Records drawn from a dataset
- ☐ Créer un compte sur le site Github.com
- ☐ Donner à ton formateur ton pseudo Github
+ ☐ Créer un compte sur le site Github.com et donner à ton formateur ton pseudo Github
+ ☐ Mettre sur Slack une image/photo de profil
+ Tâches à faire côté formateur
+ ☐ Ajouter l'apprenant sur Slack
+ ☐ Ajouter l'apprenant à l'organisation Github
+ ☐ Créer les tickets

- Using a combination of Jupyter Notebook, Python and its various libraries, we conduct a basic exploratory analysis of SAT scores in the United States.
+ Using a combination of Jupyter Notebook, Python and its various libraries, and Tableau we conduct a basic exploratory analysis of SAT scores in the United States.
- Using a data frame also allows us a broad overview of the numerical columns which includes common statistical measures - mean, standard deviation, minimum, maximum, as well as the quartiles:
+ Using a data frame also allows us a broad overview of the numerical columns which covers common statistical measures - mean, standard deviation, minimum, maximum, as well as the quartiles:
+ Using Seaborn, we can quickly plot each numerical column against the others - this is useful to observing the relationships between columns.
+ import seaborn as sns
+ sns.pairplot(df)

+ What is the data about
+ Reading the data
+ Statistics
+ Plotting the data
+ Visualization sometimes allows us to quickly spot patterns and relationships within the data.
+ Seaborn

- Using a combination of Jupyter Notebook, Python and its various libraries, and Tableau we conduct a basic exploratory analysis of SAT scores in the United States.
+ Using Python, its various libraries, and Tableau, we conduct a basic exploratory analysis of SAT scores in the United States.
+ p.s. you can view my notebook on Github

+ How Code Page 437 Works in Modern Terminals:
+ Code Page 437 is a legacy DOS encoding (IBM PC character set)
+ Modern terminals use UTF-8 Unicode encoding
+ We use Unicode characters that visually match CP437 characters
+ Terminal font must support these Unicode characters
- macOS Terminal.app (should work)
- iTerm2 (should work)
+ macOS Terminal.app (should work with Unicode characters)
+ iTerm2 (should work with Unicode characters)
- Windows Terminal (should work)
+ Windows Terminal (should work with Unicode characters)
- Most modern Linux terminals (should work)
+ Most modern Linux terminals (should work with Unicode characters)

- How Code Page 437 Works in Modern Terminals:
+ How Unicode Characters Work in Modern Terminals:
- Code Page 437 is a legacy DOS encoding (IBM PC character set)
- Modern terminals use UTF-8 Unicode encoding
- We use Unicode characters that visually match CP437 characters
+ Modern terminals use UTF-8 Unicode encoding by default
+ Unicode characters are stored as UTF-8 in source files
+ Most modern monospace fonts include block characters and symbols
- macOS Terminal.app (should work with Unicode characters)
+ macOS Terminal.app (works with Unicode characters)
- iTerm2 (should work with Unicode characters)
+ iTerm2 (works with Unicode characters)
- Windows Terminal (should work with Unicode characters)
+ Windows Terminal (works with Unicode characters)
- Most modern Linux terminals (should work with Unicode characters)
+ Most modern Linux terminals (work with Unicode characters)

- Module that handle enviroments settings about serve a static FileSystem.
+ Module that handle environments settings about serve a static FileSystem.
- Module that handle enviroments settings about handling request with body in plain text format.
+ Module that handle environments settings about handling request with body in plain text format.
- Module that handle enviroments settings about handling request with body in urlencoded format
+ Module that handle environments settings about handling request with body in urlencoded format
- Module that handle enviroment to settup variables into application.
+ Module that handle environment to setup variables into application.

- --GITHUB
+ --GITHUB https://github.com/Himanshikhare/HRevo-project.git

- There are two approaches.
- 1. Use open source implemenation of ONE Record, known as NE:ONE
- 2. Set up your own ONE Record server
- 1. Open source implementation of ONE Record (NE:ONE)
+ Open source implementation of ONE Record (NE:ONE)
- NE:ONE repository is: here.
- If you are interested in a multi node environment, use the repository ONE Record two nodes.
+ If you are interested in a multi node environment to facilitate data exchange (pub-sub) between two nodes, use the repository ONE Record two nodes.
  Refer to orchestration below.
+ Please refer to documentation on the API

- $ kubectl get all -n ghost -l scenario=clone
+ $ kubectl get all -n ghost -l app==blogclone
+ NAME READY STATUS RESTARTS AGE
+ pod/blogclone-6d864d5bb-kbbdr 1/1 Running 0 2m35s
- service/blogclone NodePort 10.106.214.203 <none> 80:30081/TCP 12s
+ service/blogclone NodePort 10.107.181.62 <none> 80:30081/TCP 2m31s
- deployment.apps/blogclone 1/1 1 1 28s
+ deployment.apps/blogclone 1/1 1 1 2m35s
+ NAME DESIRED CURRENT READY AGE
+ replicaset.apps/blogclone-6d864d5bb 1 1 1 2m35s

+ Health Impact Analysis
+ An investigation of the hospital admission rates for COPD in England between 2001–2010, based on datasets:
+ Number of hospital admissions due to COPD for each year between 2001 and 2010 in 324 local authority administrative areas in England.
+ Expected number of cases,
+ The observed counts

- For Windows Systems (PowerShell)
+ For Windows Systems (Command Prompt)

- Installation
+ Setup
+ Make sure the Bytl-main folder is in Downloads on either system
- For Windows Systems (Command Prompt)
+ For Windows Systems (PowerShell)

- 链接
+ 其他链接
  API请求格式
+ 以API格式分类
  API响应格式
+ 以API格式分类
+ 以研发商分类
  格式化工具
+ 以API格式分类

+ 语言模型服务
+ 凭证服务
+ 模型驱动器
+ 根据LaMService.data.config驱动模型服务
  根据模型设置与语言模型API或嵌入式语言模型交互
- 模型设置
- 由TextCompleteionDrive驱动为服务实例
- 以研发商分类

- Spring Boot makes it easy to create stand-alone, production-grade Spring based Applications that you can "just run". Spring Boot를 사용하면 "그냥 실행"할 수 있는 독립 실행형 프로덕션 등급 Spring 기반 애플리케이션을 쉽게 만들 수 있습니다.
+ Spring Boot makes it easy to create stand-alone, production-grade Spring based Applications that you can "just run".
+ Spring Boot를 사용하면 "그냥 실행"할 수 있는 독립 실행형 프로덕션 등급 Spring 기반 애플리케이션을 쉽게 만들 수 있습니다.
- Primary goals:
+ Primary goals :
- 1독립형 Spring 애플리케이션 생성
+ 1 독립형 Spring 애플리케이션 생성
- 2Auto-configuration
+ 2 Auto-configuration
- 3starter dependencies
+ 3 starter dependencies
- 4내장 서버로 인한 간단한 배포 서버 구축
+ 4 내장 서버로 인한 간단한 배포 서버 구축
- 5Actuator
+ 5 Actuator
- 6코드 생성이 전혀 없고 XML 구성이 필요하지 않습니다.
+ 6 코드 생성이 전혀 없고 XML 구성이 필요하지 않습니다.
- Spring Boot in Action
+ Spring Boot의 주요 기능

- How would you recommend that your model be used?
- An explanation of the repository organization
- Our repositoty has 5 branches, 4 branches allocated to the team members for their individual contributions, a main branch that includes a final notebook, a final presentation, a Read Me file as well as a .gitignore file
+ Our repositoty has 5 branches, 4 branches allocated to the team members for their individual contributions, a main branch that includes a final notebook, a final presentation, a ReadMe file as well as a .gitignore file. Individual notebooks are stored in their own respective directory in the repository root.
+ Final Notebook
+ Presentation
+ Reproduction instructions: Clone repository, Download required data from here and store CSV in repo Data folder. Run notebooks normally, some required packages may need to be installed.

■ **What the task asks**:
Write an exact transcription of every entry above.

■ **Solution for this task**:
- ☐ Créer un compte sur le site Github.com
- ☐ Donner à ton formateur ton pseudo Github
+ ☐ Créer un compte sur le site Github.com et donner à ton formateur ton pseudo Github
+ ☐ Mettre sur Slack une image/photo de profil
+ Tâches à faire côté formateur
+ ☐ Ajouter l'apprenant sur Slack
+ ☐ Ajouter l'apprenant à l'organisation Github
+ ☐ Créer les tickets

- Using a combination of Jupyter Notebook, Python and its various libraries, we conduct a basic exploratory analysis of SAT scores in the United States.
+ Using a combination of Jupyter Notebook, Python and its various libraries, and Tableau we conduct a basic exploratory analysis of SAT scores in the United States.
- Using a data frame also allows us a broad overview of the numerical columns which includes common statistical measures - mean, standard deviation, minimum, maximum, as well as the quartiles:
+ Using a data frame also allows us a broad overview of the numerical columns which covers common statistical measures - mean, standard deviation, minimum, maximum, as well as the quartiles:
+ Using Seaborn, we can quickly plot each numerical column against the others - this is useful to observing the relationships between columns.
+ import seaborn as sns
+ sns.pairplot(df)

+ What is the data about
+ Reading the data
+ Statistics
+ Plotting the data
+ Visualization sometimes allows us to quickly spot patterns and relationships within the data.
+ Seaborn

- Using a combination of Jupyter Notebook, Python and its various libraries, and Tableau we conduct a basic exploratory analysis of SAT scores in the United States.
+ Using Python, its various libraries, and Tableau, we conduct a basic exploratory analysis of SAT scores in the United States.
+ p.s. you can view my notebook on Github

+ How Code Page 437 Works in Modern Terminals:
+ Code Page 437 is a legacy DOS encoding (IBM PC character set)
+ Modern terminals use UTF-8 Unicode encoding
+ We use Unicode characters that visually match CP437 characters
+ Terminal font must support these Unicode characters
- macOS Terminal.app (should work)
- iTerm2 (should work)
+ macOS Terminal.app (should work with Unicode characters)
+ iTerm2 (should work with Unicode characters)
- Windows Terminal (should work)
+ Windows Terminal (should work with Unicode characters)
- Most modern Linux terminals (should work)
+ Most modern Linux terminals (should work with Unicode characters)

- How Code Page 437 Works in Modern Terminals:
+ How Unicode Characters Work in Modern Terminals:
- Code Page 437 is a legacy DOS encoding (IBM PC character set)
- Modern terminals use UTF-8 Unicode encoding
- We use Unicode characters that visually match CP437 characters
+ Modern terminals use UTF-8 Unicode encoding by default
+ Unicode characters are stored as UTF-8 in source files
+ Most modern monospace fonts include block characters and symbols
- macOS Terminal.app (should work with Unicode characters)
+ macOS Terminal.app (works with Unicode characters)
- iTerm2 (should work with Unicode characters)
+ iTerm2 (works with Unicode characters)
- Windows Terminal (should work with Unicode characters)
+ Windows Terminal (works with Unicode characters)
- Most modern Linux terminals (should work with Unicode characters)
+ Most modern Linux terminals (work with Unicode characters)

- Module that handle enviroments settings about serve a static FileSystem.
+ Module that handle environments settings about serve a static FileSystem.
- Module that handle enviroments settings about handling request with body in plain text format.
+ Module that handle environments settings about handling request with body in plain text format.
- Module that handle enviroments settings about handling request with body in urlencoded format
+ Module that handle environments settings about handling request with body in urlencoded format
- Module that handle enviroment to settup variables into application.
+ Module that handle environment to setup variables into application.

- --GITHUB
+ --GITHUB https://github.com/Himanshikhare/HRevo-project.git

- There are two approaches.
- 1. Use open source implemenation of ONE Record, known as NE:ONE
- 2. Set up your own ONE Record server
- 1. Open source implementation of ONE Record (NE:ONE)
+ Open source implementation of ONE Record (NE:ONE)
- NE:ONE repository is: here.
- If you are interested in a multi node environment, use the repository ONE Record two nodes.
+ If you are interested in a multi node environment to facilitate data exchange (pub-sub) between two nodes, use the repository ONE Record two nodes.
  Refer to orchestration below.
+ Please refer to documentation on the API

- $ kubectl get all -n ghost -l scenario=clone
+ $ kubectl get all -n ghost -l app==blogclone
+ NAME READY STATUS RESTARTS AGE
+ pod/blogclone-6d864d5bb-kbbdr 1/1 Running 0 2m35s
- service/blogclone NodePort 10.106.214.203 <none> 80:30081/TCP 12s
+ service/blogclone NodePort 10.107.181.62 <none> 80:30081/TCP 2m31s
- deployment.apps/blogclone 1/1 1 1 28s
+ deployment.apps/blogclone 1/1 1 1 2m35s
+ NAME DESIRED CURRENT READY AGE
+ replicaset.apps/blogclone-6d864d5bb 1 1 1 2m35s

+ Health Impact Analysis
+ An investigation of the hospital admission rates for COPD in England between 2001–2010, based on datasets:
+ Number of hospital admissions due to COPD for each year between 2001 and 2010 in 324 local authority administrative areas in England.
+ Expected number of cases,
+ The observed counts

- For Windows Systems (PowerShell)
+ For Windows Systems (Command Prompt)

- Installation
+ Setup
+ Make sure the Bytl-main folder is in Downloads on either system
- For Windows Systems (Command Prompt)
+ For Windows Systems (PowerShell)

- 链接
+ 其他链接
  API请求格式
+ 以API格式分类
  API响应格式
+ 以API格式分类
+ 以研发商分类
  格式化工具
+ 以API格式分类

+ 语言模型服务
+ 凭证服务
+ 模型驱动器
+ 根据LaMService.data.config驱动模型服务
  根据模型设置与语言模型API或嵌入式语言模型交互
- 模型设置
- 由TextCompleteionDrive驱动为服务实例
- 以研发商分类

- Spring Boot makes it easy to create stand-alone, production-grade Spring based Applications that you can "just run". Spring Boot를 사용하면 "그냥 실행"할 수 있는 독립 실행형 프로덕션 등급 Spring 기반 애플리케이션을 쉽게 만들 수 있습니다.
+ Spring Boot makes it easy to create stand-alone, production-grade Spring based Applications that you can "just run".
+ Spring Boot를 사용하면 "그냥 실행"할 수 있는 독립 실행형 프로덕션 등급 Spring 기반 애플리케이션을 쉽게 만들 수 있습니다.
- Primary goals:
+ Primary goals :
- 1독립형 Spring 애플리케이션 생성
+ 1 독립형 Spring 애플리케이션 생성
- 2Auto-configuration
+ 2 Auto-configuration
- 3starter dependencies
+ 3 starter dependencies
- 4내장 서버로 인한 간단한 배포 서버 구축
+ 4 내장 서버로 인한 간단한 배포 서버 구축
- 5Actuator
+ 5 Actuator
- 6코드 생성이 전혀 없고 XML 구성이 필요하지 않습니다.
+ 6 코드 생성이 전혀 없고 XML 구성이 필요하지 않습니다.
- Spring Boot in Action
+ Spring Boot의 주요 기능

- How would you recommend that your model be used?
- An explanation of the repository organization
- Our repositoty has 5 branches, 4 branches allocated to the team members for their individual contributions, a main branch that includes a final notebook, a final presentation, a Read Me file as well as a .gitignore file
+ Our repositoty has 5 branches, 4 branches allocated to the team members for their individual contributions, a main branch that includes a final notebook, a final presentation, a ReadMe file as well as a .gitignore file. Individual notebooks are stored in their own respective directory in the repository root.
+ Final Notebook
+ Presentation
+ Reproduction instructions: Clone repository, Download required data from here and store CSV in repo Data folder. Run notebooks normally, some required packages may need to be installed.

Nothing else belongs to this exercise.